17. The method of claim 16, wherein nanoplasmonic imaging of the functionalized nanoplasmonic arrays is used to calibrate the arrays by the introduction of an analyte.
18. The method of claim 16, wherein the functionalized nanoplasmonic arrays act as a sensor for detecting cell secretions or binding of cell surface receptors.
19. The method of claim 16, wherein the nanoplasmonic arrays are integrated into arrays containing etched or deposited topographical areas, gold structures, and gold capped etched structures.
20. The method of claim 16, wherein sensor data is received from a charge-coupled device or complementary metal on silicon device positioned to receive emissions from at least one array.
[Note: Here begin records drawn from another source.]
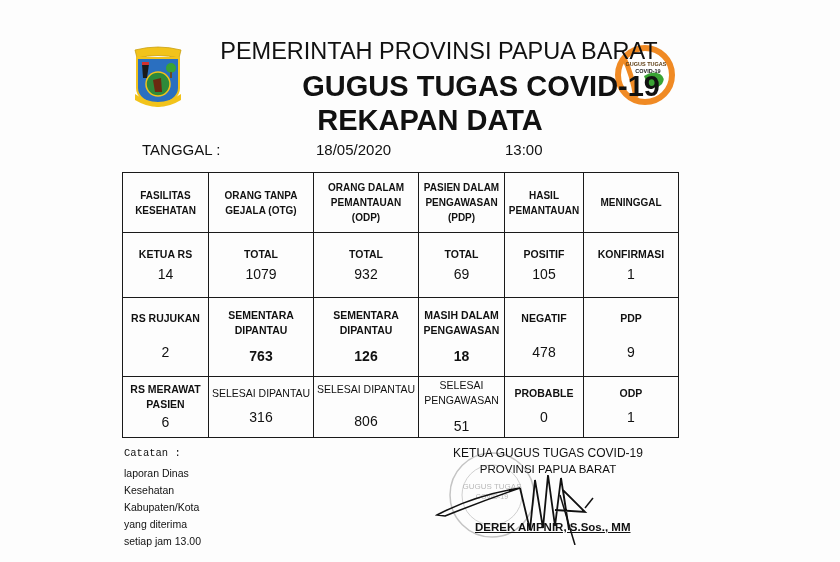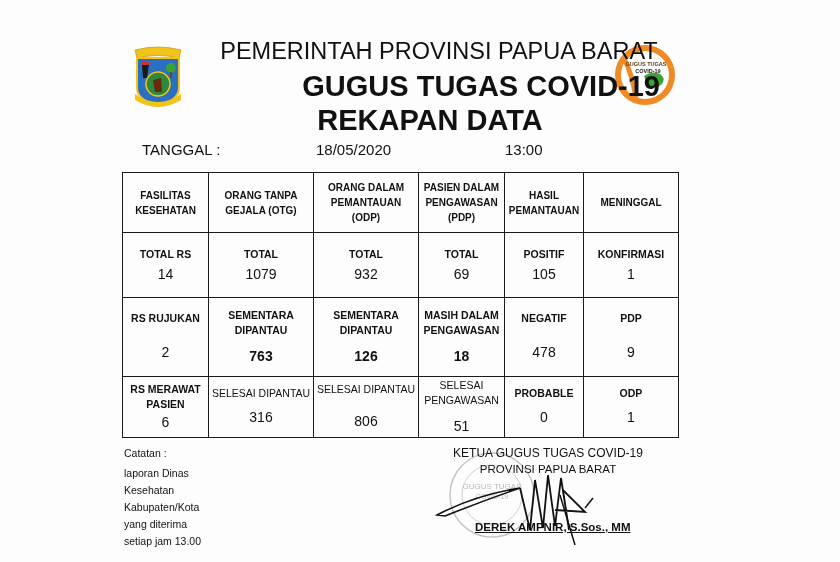"TOTAL RS" div.lbl { text: TOTAL -> KETUA }
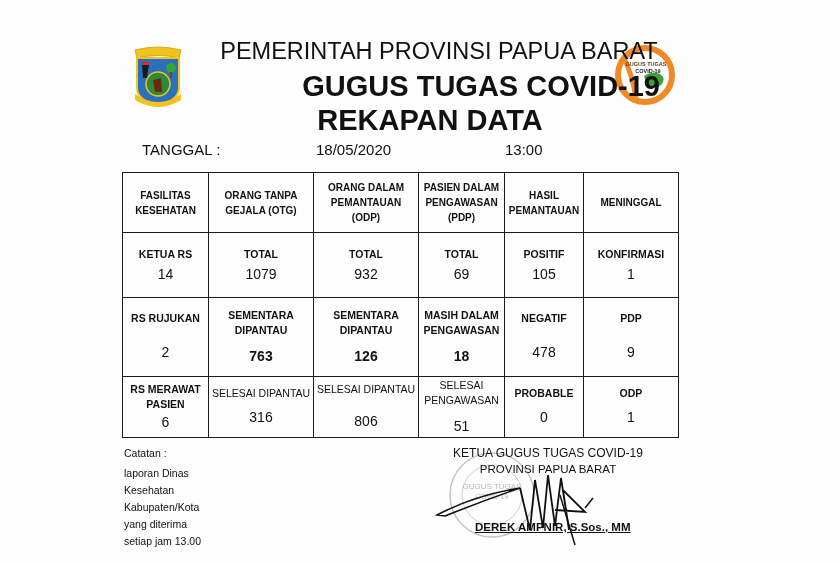"Catatan :" .notes .nt { font-family: none -> Liberation Mono, monospace }
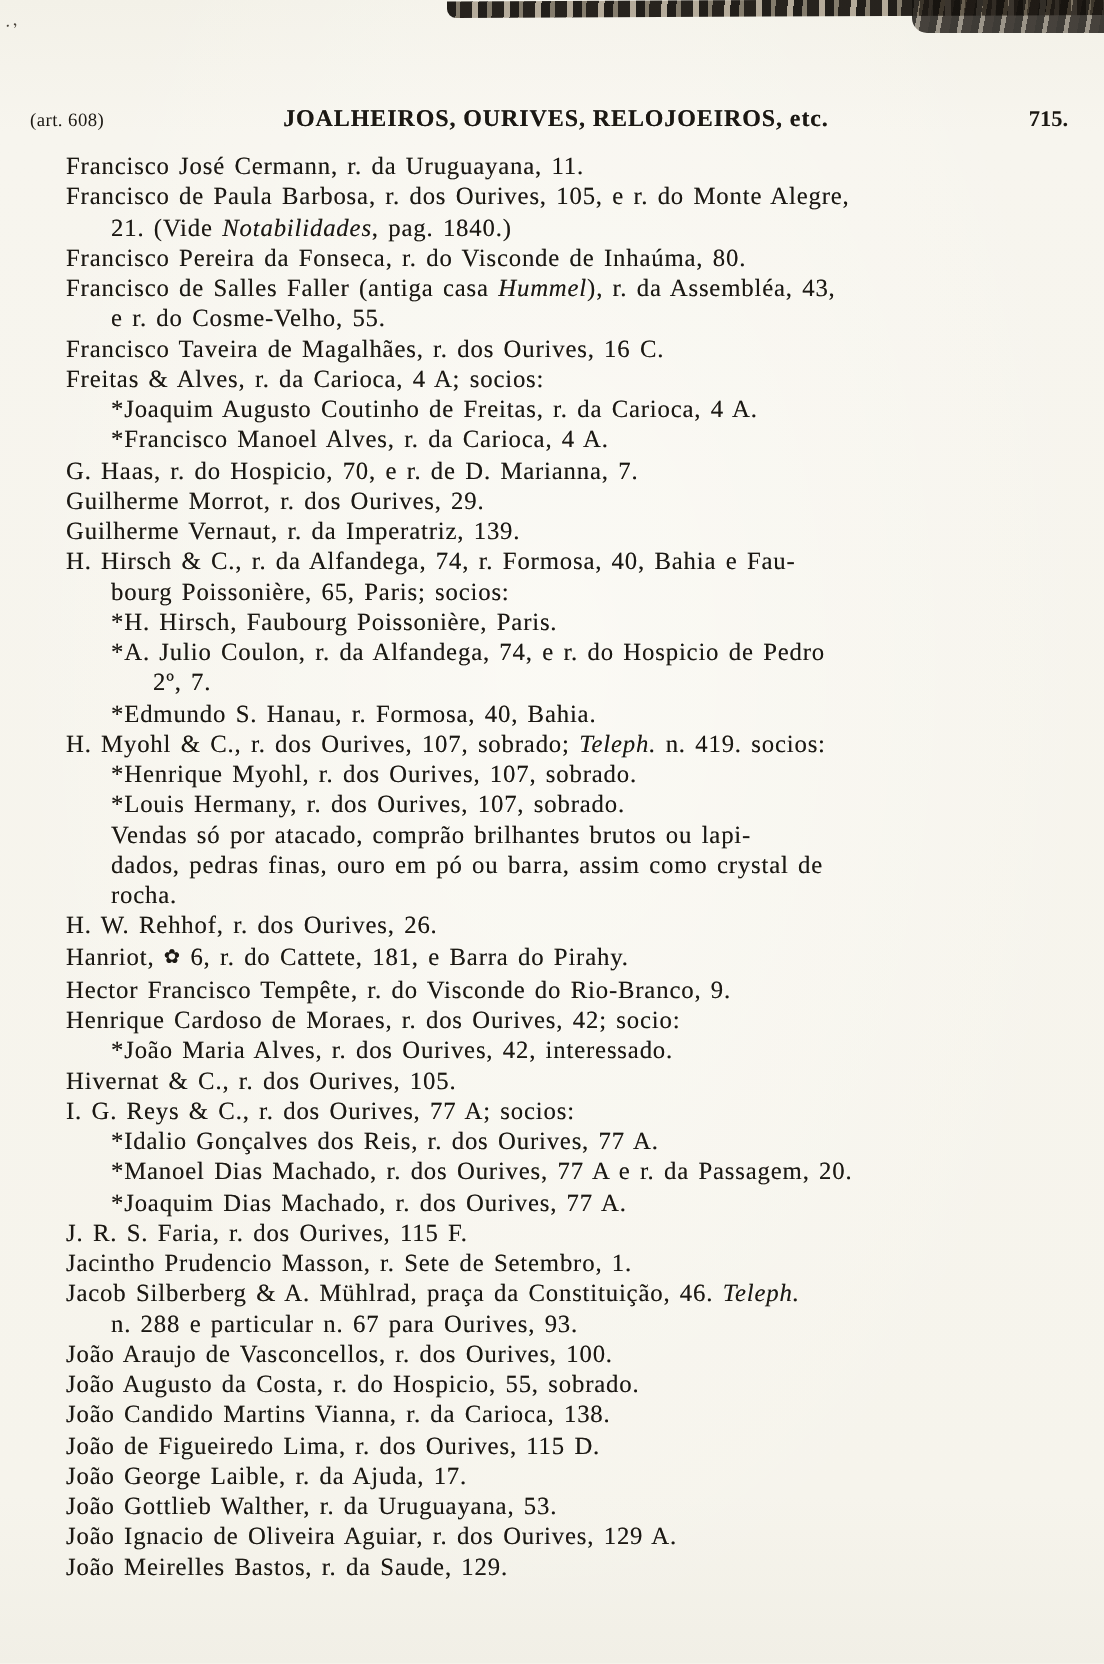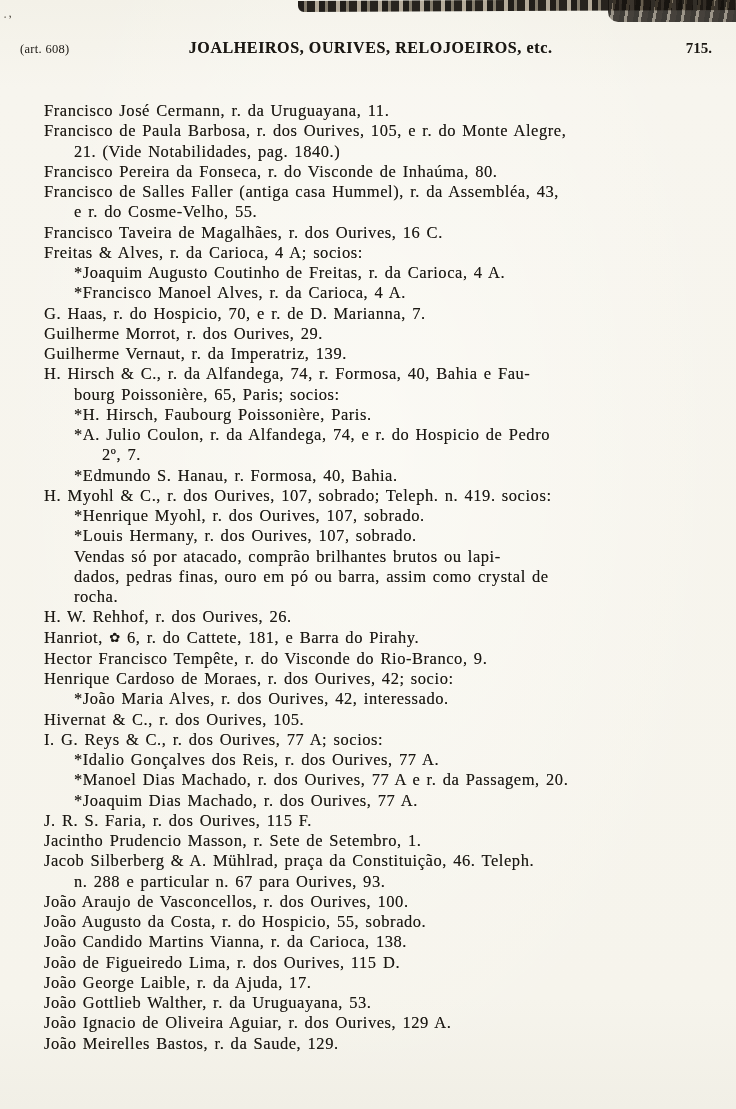"JOALHEIROS, OURIVES, RELOJOEIROS, etc." .title { margin-top: none -> 32px }
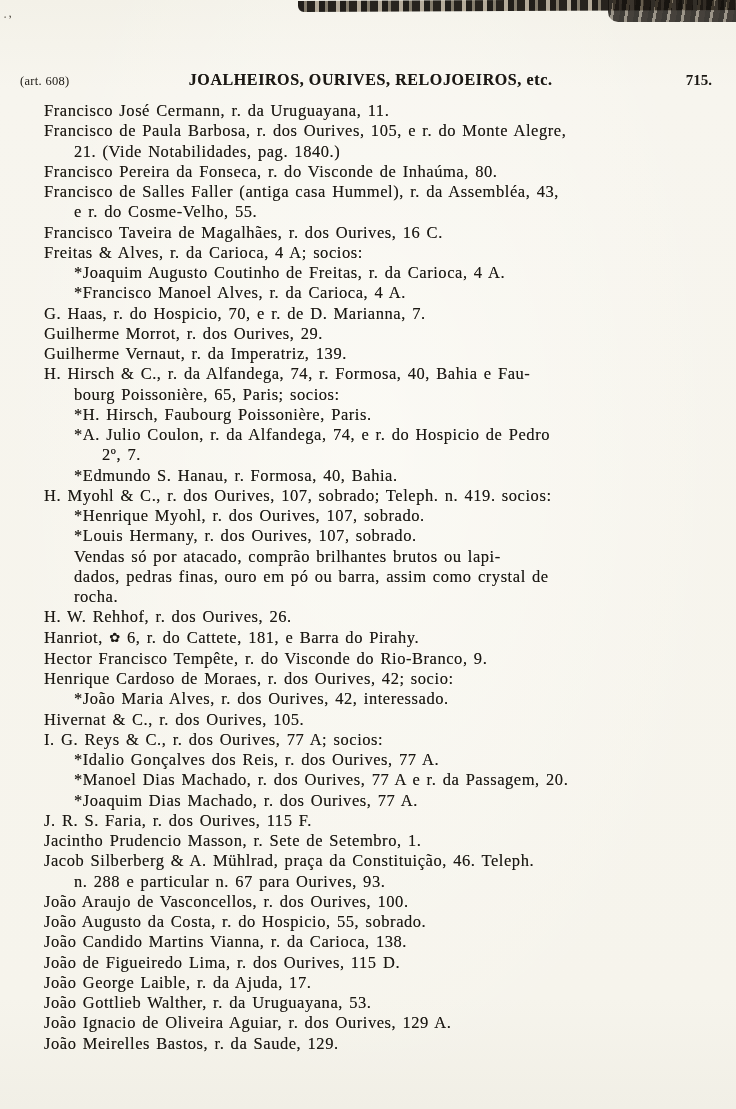"Notabilidades" .italic { font-style: none -> italic }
21. The method of claim 16, wherein the fractional occupancy data comprises a fractional occupancy (μi) and standard deviation (σi) determined for each of the plurality of times.
22. The method of claim 16, further comprising determining movement of the analyte in the fluid from the extracellular concentration by mapping the fractional occupancy for each of at least one array of plasmonic nanostructures over the plurality of times.
23. The method of 16, wherein the chip is compatible with microscopy techniques including differential interference contrast (DIC), confocal, dark field, phase contrast, bright field and fluorescence microscopy.